▸ **Work instructions**: Look through the data below for the line with "Alta Rotação NSK", and transcribe it exactly together with each line after it up to and including the line with "total: 11661.03 -> 9686.56". Give nothing else.

[Dataset entries]
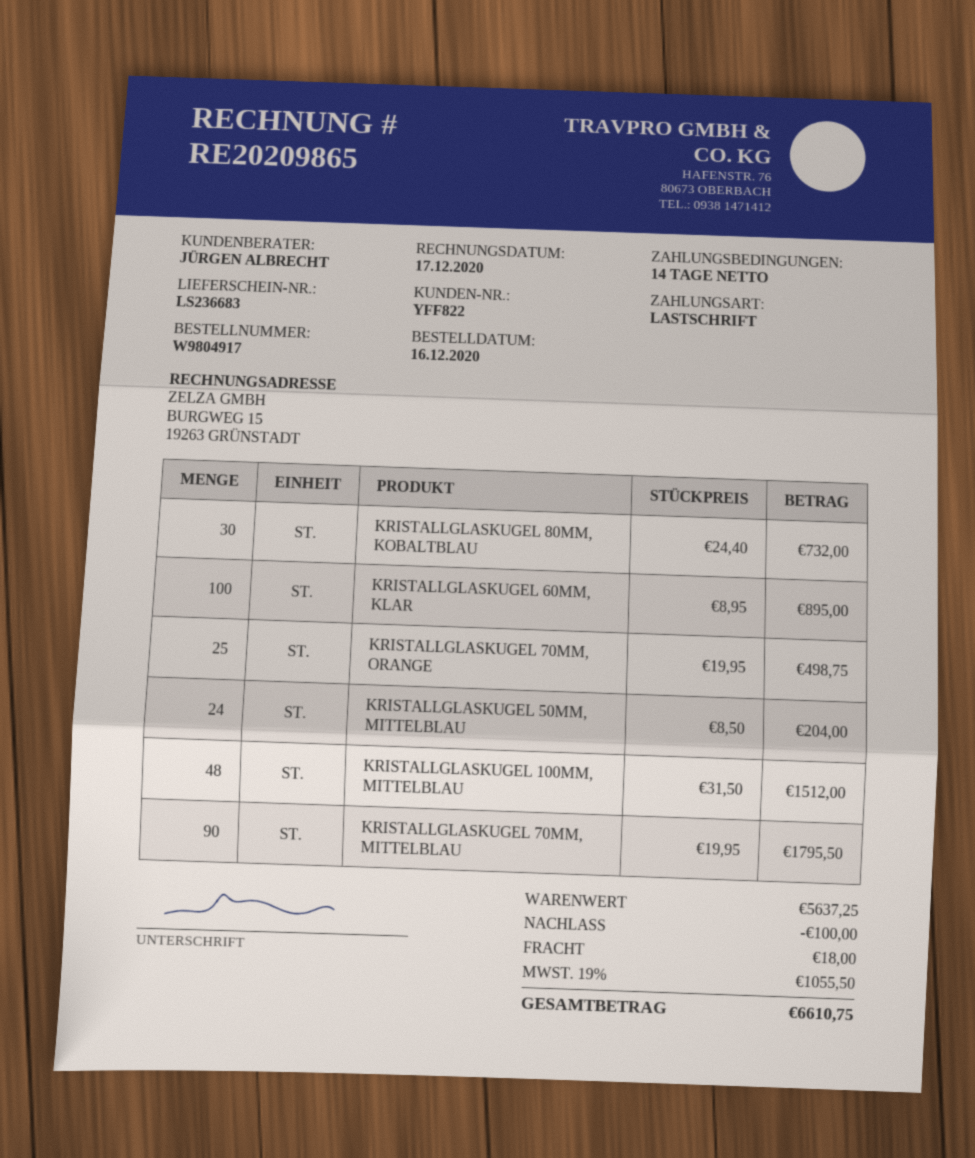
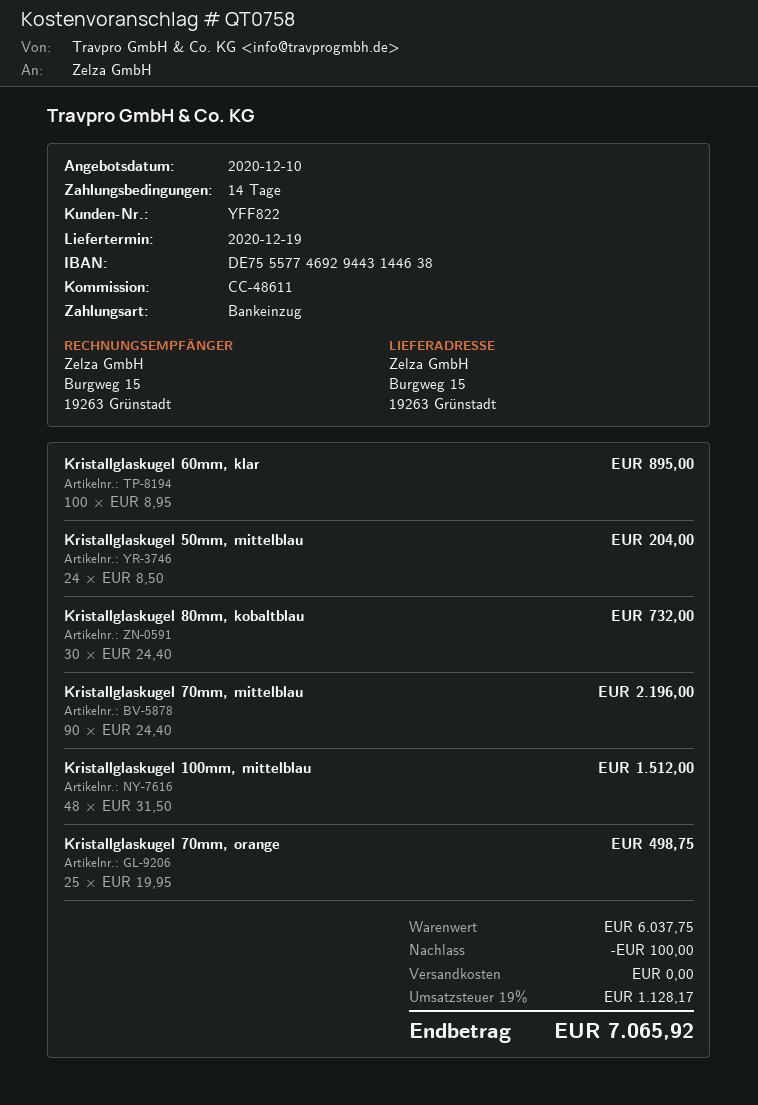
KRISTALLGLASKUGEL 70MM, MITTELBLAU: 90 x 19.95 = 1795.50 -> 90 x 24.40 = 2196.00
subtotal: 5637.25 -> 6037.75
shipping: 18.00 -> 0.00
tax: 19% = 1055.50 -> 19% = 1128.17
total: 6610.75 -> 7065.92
--
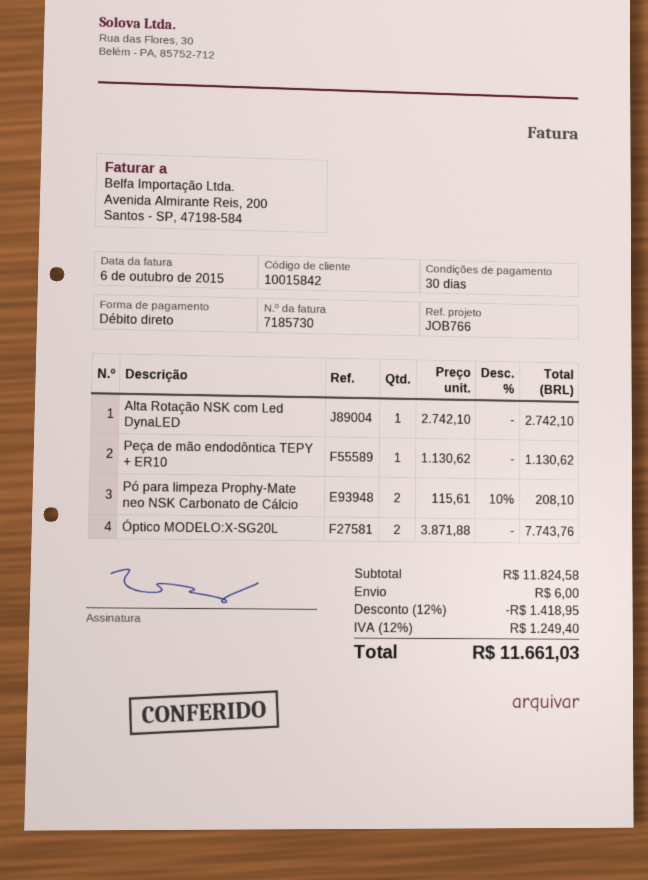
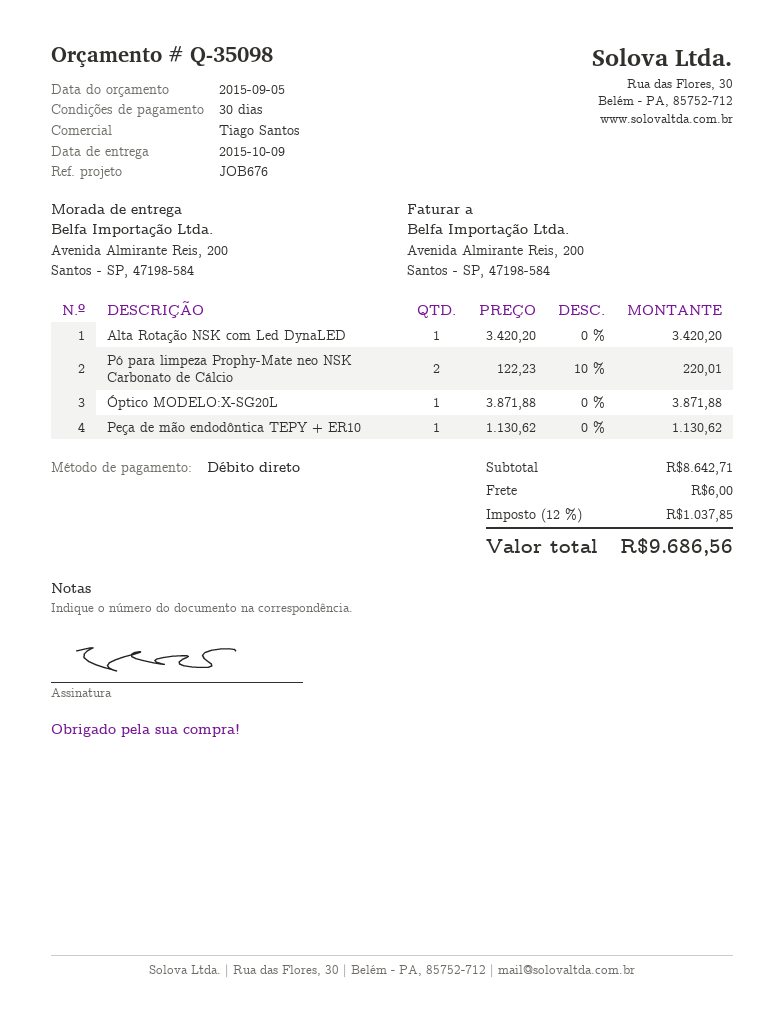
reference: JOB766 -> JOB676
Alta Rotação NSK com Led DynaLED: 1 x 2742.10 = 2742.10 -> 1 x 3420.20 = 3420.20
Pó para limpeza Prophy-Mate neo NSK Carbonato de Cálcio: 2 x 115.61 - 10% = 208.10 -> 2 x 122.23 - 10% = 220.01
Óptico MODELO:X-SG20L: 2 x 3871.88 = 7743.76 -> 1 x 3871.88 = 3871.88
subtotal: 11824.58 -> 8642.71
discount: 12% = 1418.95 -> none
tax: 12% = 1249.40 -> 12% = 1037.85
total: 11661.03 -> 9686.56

▸ **Reply to the exercise**:
Alta Rotação NSK com Led DynaLED: 1 x 2742.10 = 2742.10 -> 1 x 3420.20 = 3420.20
Pó para limpeza Prophy-Mate neo NSK Carbonato de Cálcio: 2 x 115.61 - 10% = 208.10 -> 2 x 122.23 - 10% = 220.01
Óptico MODELO:X-SG20L: 2 x 3871.88 = 7743.76 -> 1 x 3871.88 = 3871.88
subtotal: 11824.58 -> 8642.71
discount: 12% = 1418.95 -> none
tax: 12% = 1249.40 -> 12% = 1037.85
total: 11661.03 -> 9686.56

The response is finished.